Typical TTS systems consist of 3 main components: text analysis, acoustic model, and vocoder. First, the input text is normalized and converted to phoneme level, syllable level, and word level through the various levels of linguistic features, i.e., the text analysis module. Then, the linguistic features are converted by acoustic models into the intermediate acoustic representations such as mel-spectrograms. Finally, the acoustic representation is converted to speech by a vocoder. Concated speech synthesis and statistical parametric speech synthesis, together with HMM/DNN/LSTM-based models, have been the most popular methods in the past . In recent years, there has been a wide study of end-to-end TTS. Tacotron 2 improved the speech quality using attention-based encoder-decoder acoustic model and vocoder based on the WaveNet model structure. However, the robustness problems of utterance errors such as errors, omissions, and repetitions, and the slow speed in training and inferencing are problematic. A method to improve training speed and speech quality by applying Transformer was proposed, which attempts to improve the robustness of speech synthesis by using linguistic features and phoneme duration. However, there is still a drawback of slow inference time due to the autoregressive structure.

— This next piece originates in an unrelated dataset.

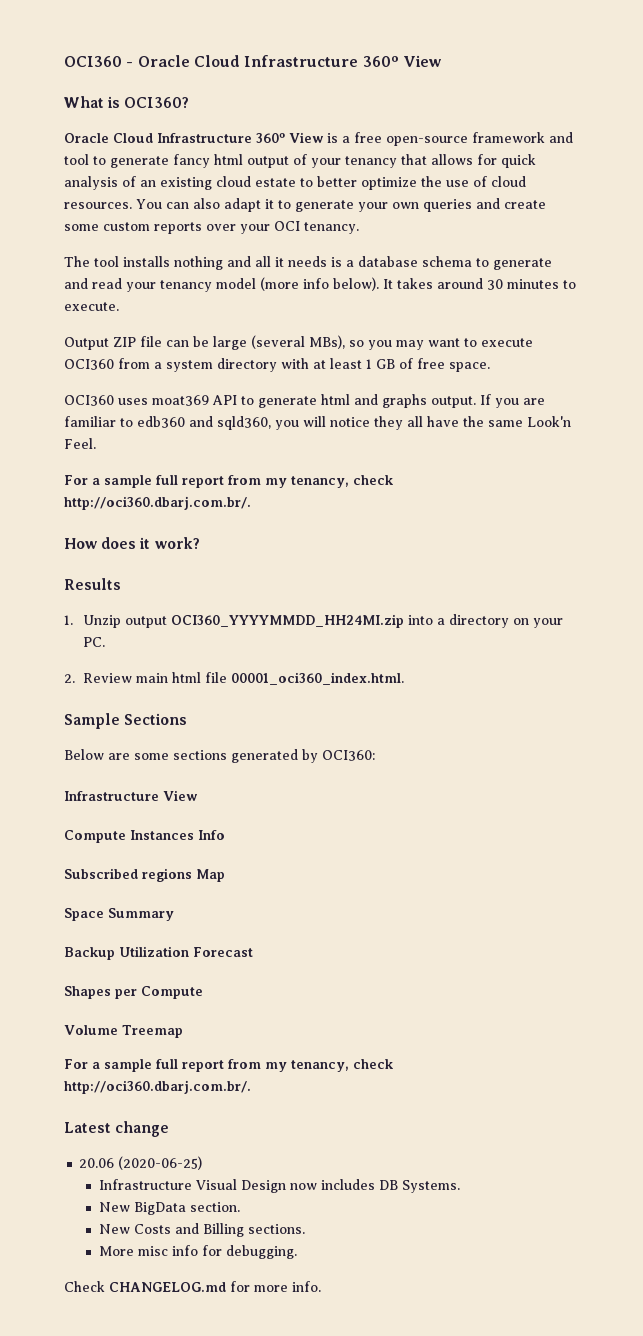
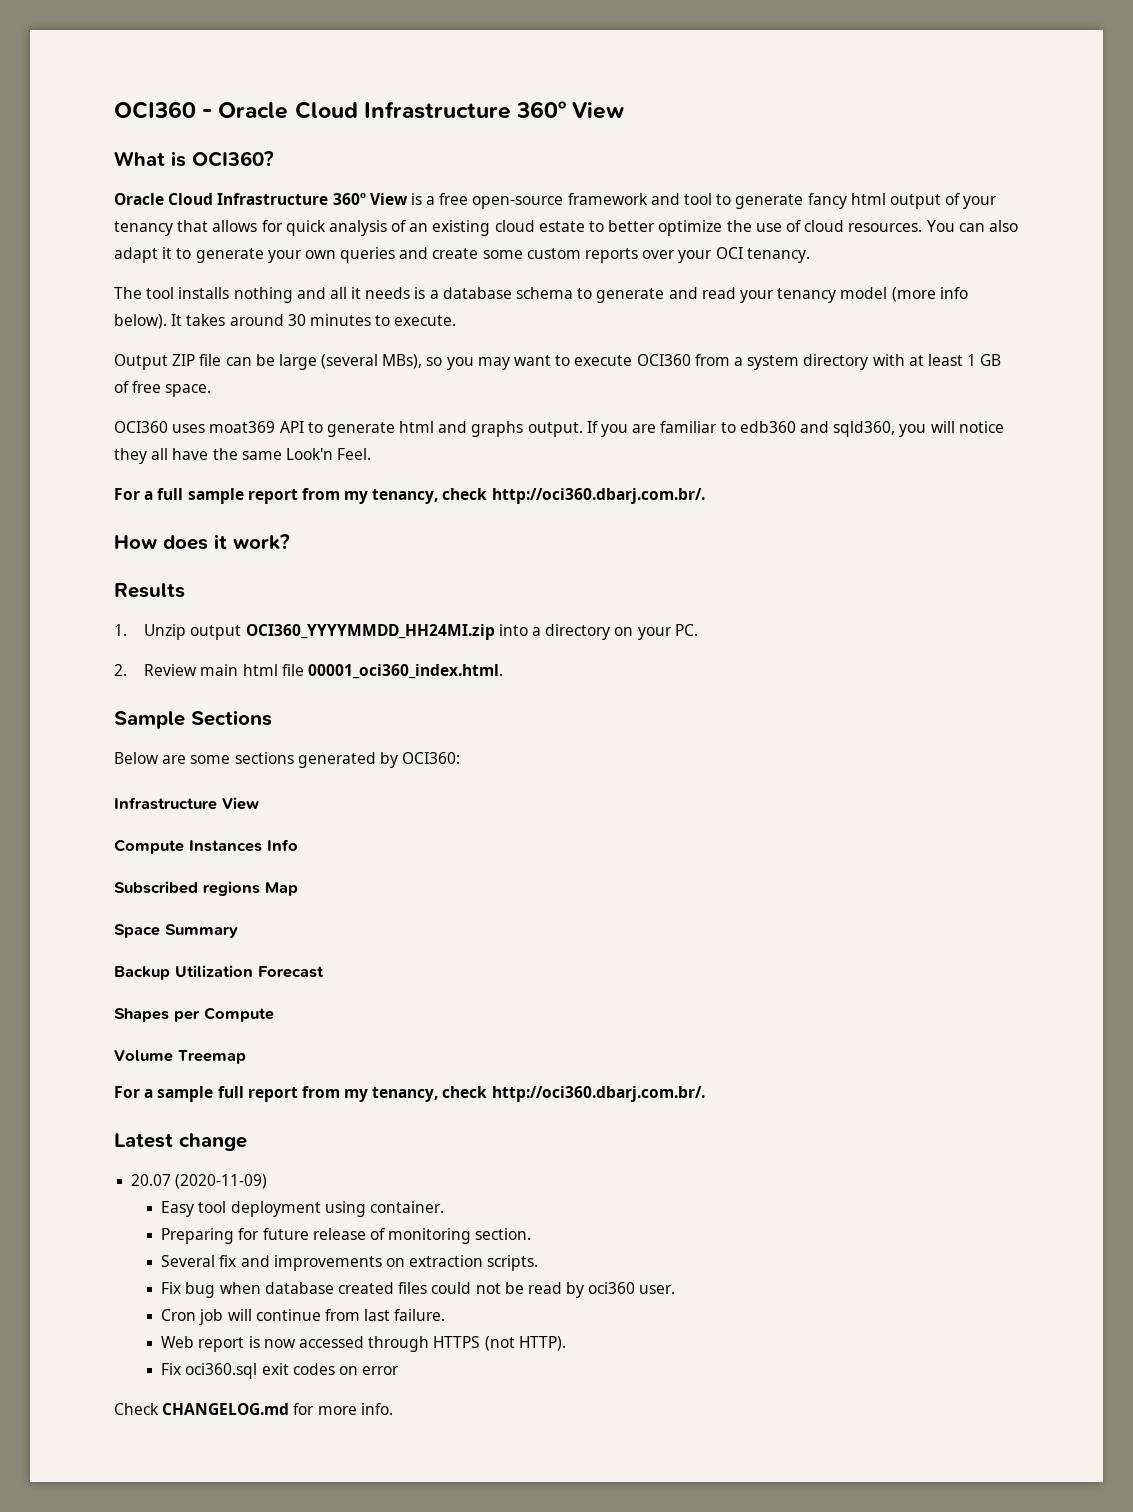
[104,475,178,488] sample full -> [157,488,244,504] full sample
[79,1156,203,1170] [98,1179,460,1193] [98,1202,240,1215] [98,1223,305,1237] [98,1245,297,1259] 20.06 (2020-06-25) // Infrastructure Visual Design now includes DB Systems. // New BigData section. // New Costs and Billing sections. // More misc info for debugging. -> [131,1174,268,1189] [161,1201,444,1217] [161,1228,532,1244] [161,1255,539,1271] [161,1282,676,1298] [161,1309,446,1325] [161,1336,566,1352] [161,1363,400,1379] 20.07 (2020-11-09) // Easy tool deployment using container. // Preparing for future release of monitoring section. // Several fix and improvements on extraction scripts. // Fix bug when database created files could not be read by oci360 user. // Cron job will continue from last failure. // Web report is now accessed through HTTPS (not HTTP). // Fix oci360.sql exit codes on error

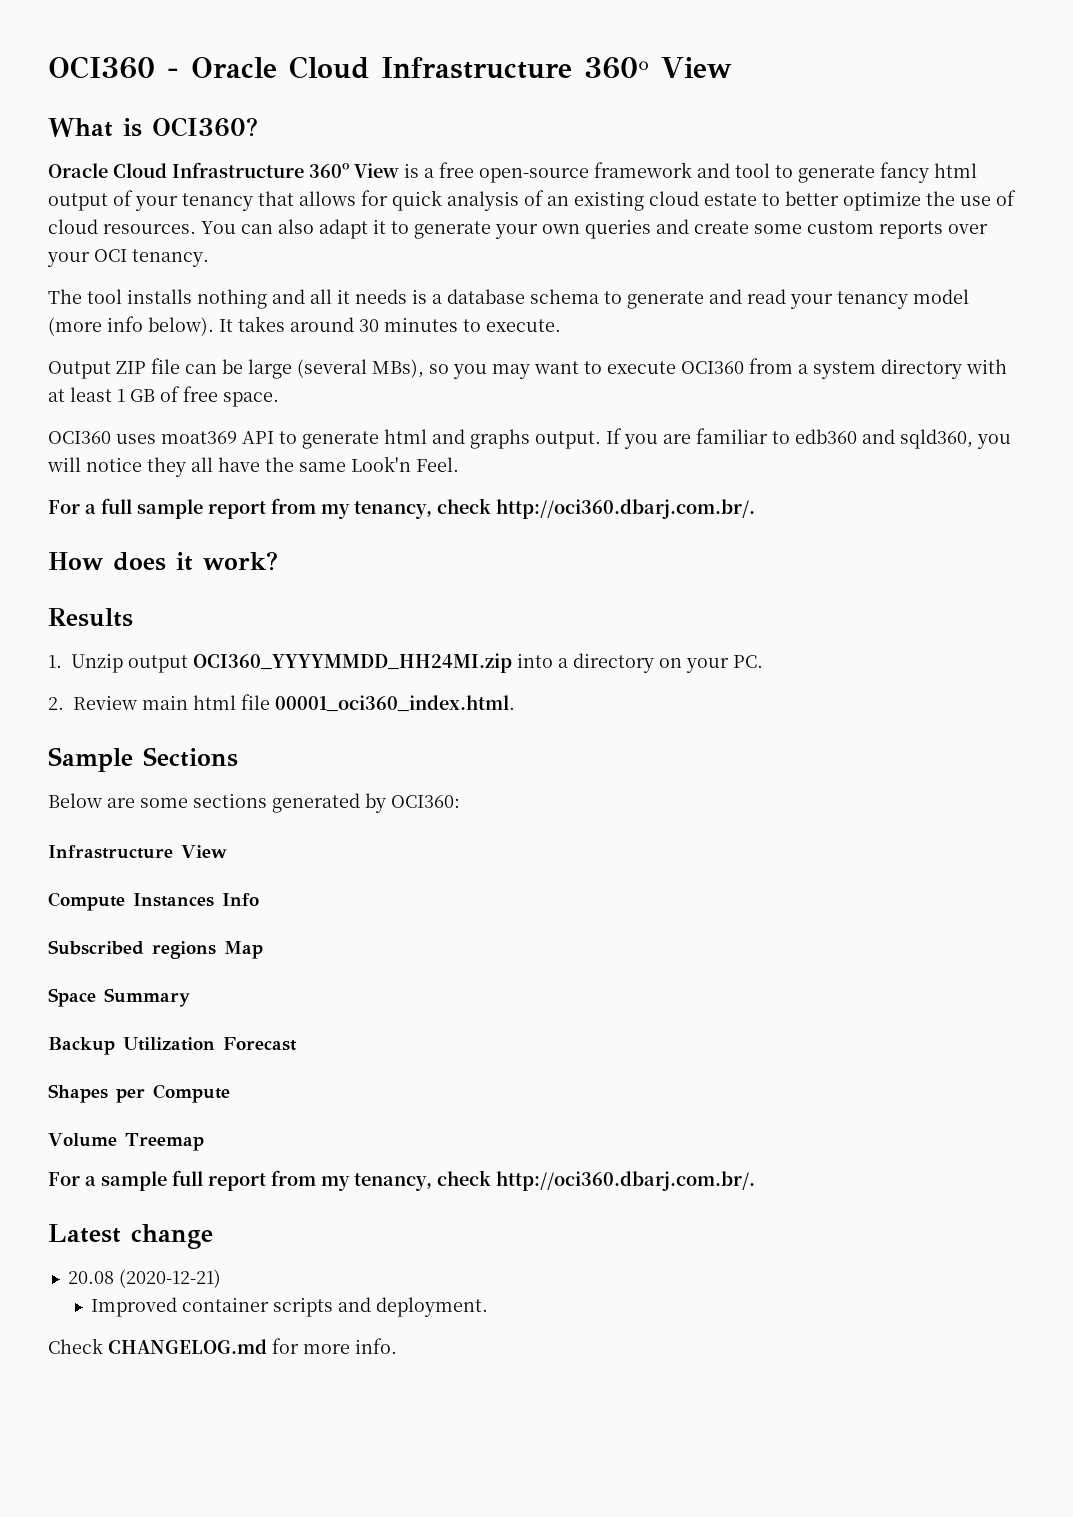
[131,1174,268,1189] [161,1201,444,1217] [161,1228,532,1244] [161,1255,539,1271] [161,1282,676,1298] [161,1309,446,1325] [161,1336,566,1352] [161,1363,400,1379] 20.07 (2020-11-09) // Easy tool deployment using container. // Preparing for future release of monitoring section. // Several fix and improvements on extraction scripts. // Fix bug when database created files could not be read by oci360 user. // Cron job will continue from last failure. // Web report is now accessed through HTTPS (not HTTP). // Fix oci360.sql exit codes on error -> [67,1269,221,1288] [91,1297,489,1317] 20.08 (2020-12-21) // Improved container scripts and deployment.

FastSpeech is a non-autoregressive TTS model that uses a duration predictor in addition to a parallel operable feed-forward converter-based encoder and decoder, which is much faster and more stable to utterance errors than autoregressive models such as Tacotron 2.
In DelightfulTTS , an improved Conformer module was applied to the acoustic model for better modeling the global and local dependencies in the mel-spectrogram. Conformer is a model that combines convolutional neural networks (CNN) and Transformer. It was used in the initial end-to-end automatic speech recognition (ASR), which achieved better accuracy with fewer parameters than previous works on several public ASR datasets. Conformer suggests a new combination of self-attention and convolution, where self-attention learns global interactions and the convolution structure effectively captures local correlations.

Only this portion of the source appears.